The author’s candid autobiography vividly captures the life of a self-made businessman with a celebrated reputation for immense contributions to the health care industry. The memoir—constructed from a series of nearly 40 personal interviews with Jones, his wife, Betty Ashbury, his friends, family members, and colleagues by journalist Bob Hill—chronicles the businessman’s life, starting with his humble beginnings in Kentucky. In the blue-collar town of West Louisville, Jones was raised as one of six children in the 1930s. His mother, Elsie, worked nights in a laundry, while his father, Evan, a steelworker, carpenter, and handyman, struggled to find work toward the end of the Depression. Jones’ studious diligence in school garnered him an ROTC scholarship to the University of Louisville before he graduated and began a three-year stint at sea with the United States Navy. This military service honed his natural leadership talents: At age 30, armed with a Yale law degree and married to his college sweetheart, Betty, he and fellow lawyer Wendell Cherry each borrowed $1,000 to open a nursing home together. That business would become Extendicare, Inc., which then blossomed into the hospital chain and health insurance behemoth Humana, founded on Jones’ core principles of balanced quality and productivity. The company’s success afforded generous contributions from the Jones family to a variety of causes. Humana went on to create a center for artificial heart implantations, and Jones’ philanthropic ambitions were further realized with the establishment of a 4,000-acre, environmentally secure parklands area. Additionally, in keeping with his and his wife’s modest demeanors, they anonymously donated millions in personal and family foundation grants to educational programs.

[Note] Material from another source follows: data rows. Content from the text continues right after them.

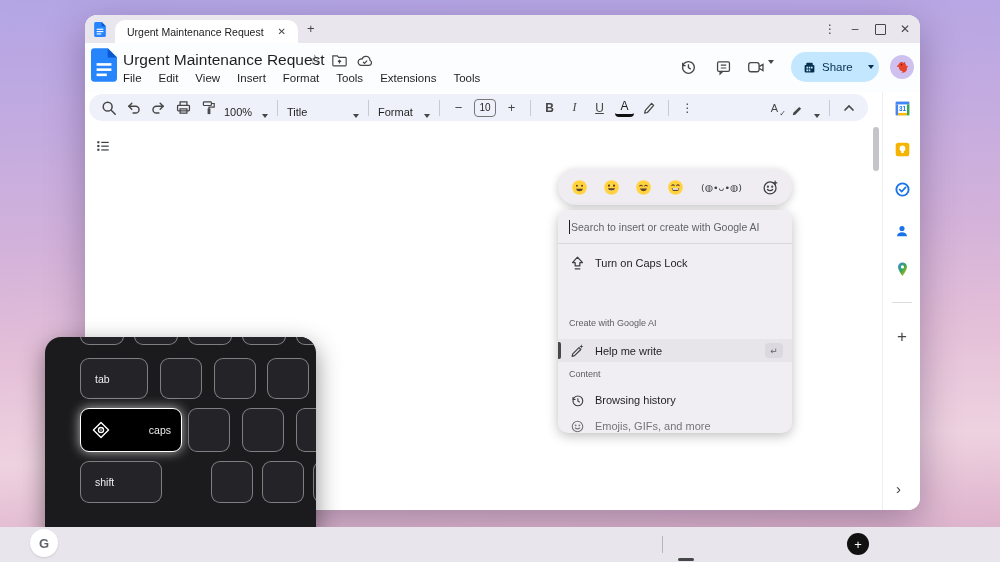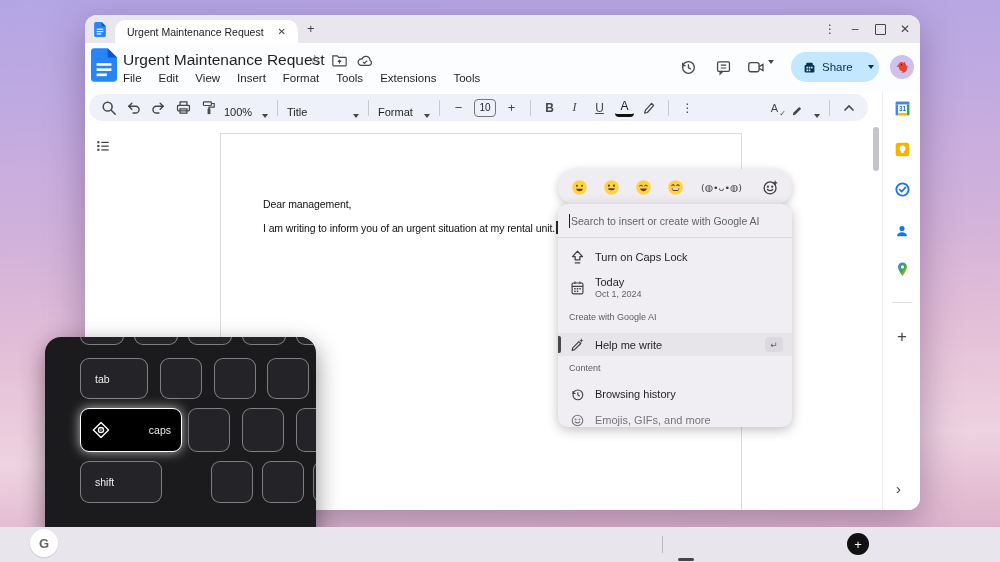"Dear management," div.page { html: <div> <div>Dear management,</div> <div> <span>I am writing to inform you of an urgent situation at my rental unit.</span><span></span> </div> </div> -> none }
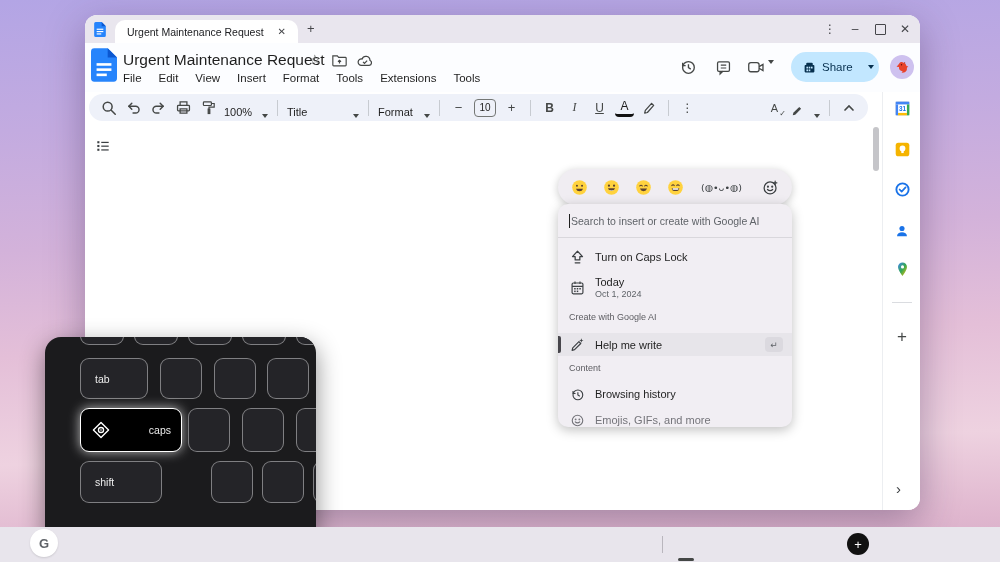"Search to insert or create" .panel { top: 189px -> 195px }
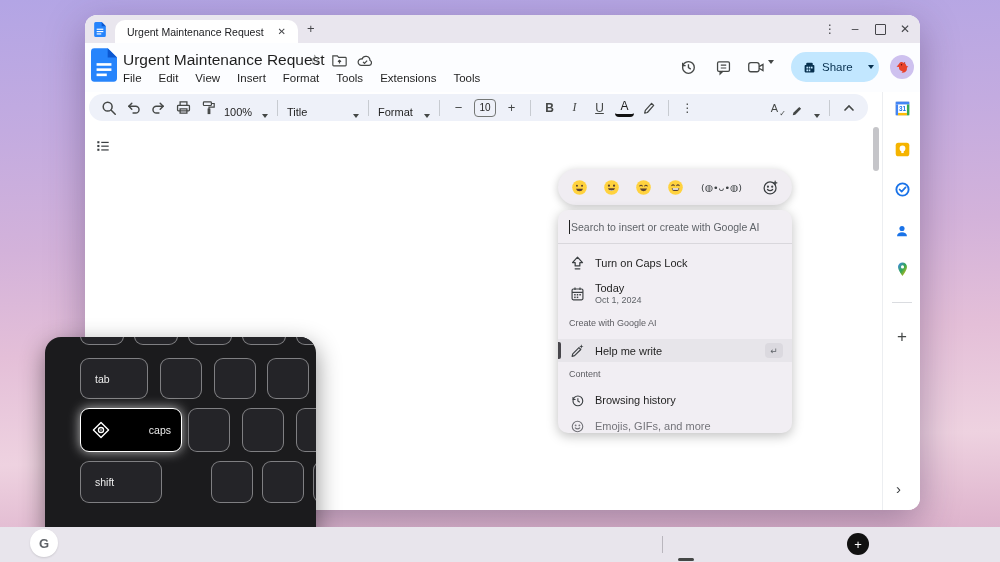"Today" div.prow { html: <div> <span> <svg> <rect></rect> <path></path> <g> <rect></rect> <rect></rect> <rect></rect> <rect></rect> <rect></rect> </g> </svg> </span> <span> <span>Today</span> <span>Oct 1, 2024</span> </span> </div> -> none }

A heavily detailed tome, the book lingers over anecdotes and striking reminiscences regarding the watershed events of Jones’ life, realistically portraying both the good and the bad. He is open about the moment he realized his entrepreneurial venture in nursing homes had become a runaway success and about the accomplishments of his children. He’s equally revealing when describing sharing cramped quarters with Betty in a metal, coal-heated Quonset hut in Connecticut while he attended Yale, his and his Humana executives’ experience of the horrific, debris-strewn Manhattan streets on Sept. 11, 2001, and visiting a Romanian AIDS hospital’s children’s ward (“Boone Powell and I lifted some of the children from their cribs and held them in our arms, a simple act that seemed to provide comfort, but which was rarely performed in the overcrowded and understaffed locations”). Readers in the health care industry and general business arenas are certain to glean a great amount of rousing encouragement from the innovative concepts and leadership lessons Jones became known for and will learn how, through simple acts of generosity, philanthropy can be beneficial to both one’s business reputation and one’s soul. Jones died of cancer in 2019. His legacy continues through the Humana health care network and in this book, in which friends and family celebrate his life and work.
An inspirational homage to a trailblazing humanitarian entrepreneur, dedicated family man, and “endless optimist."